◆ Task to carry out ◆
Set down the entries below exactly; drop the pictures.
....................
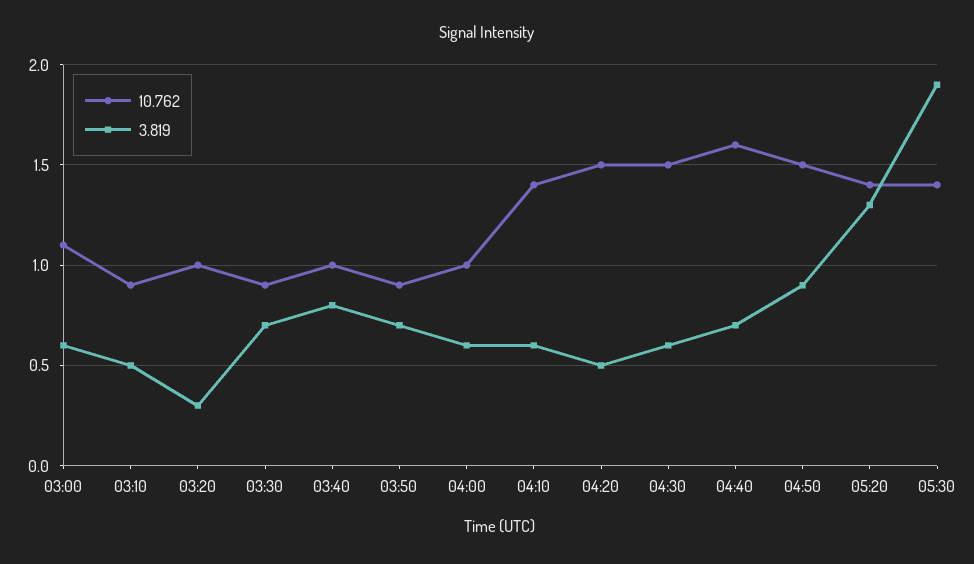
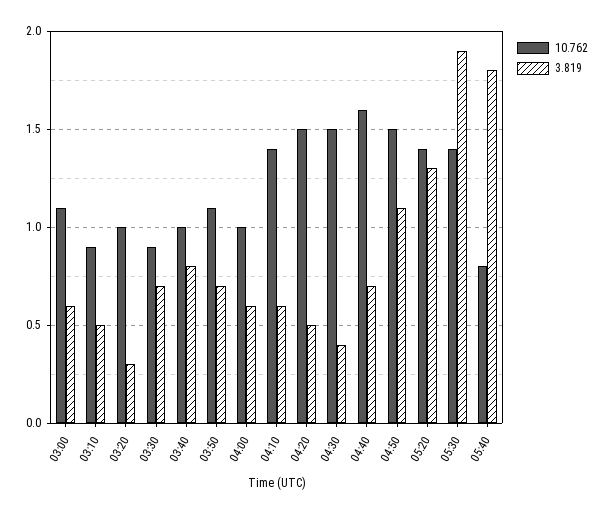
10.762, 03:50: 0.9 -> 1.1
3.819, 04:30: 0.6 -> 0.4
3.819, 04:50: 0.9 -> 1.1
10.762, 05:40: none -> 0.8
3.819, 05:40: none -> 1.8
....................
◆ Exercise output ◆
10.762, 03:50: 0.9 -> 1.1
3.819, 04:30: 0.6 -> 0.4
3.819, 04:50: 0.9 -> 1.1
10.762, 05:40: none -> 0.8
3.819, 05:40: none -> 1.8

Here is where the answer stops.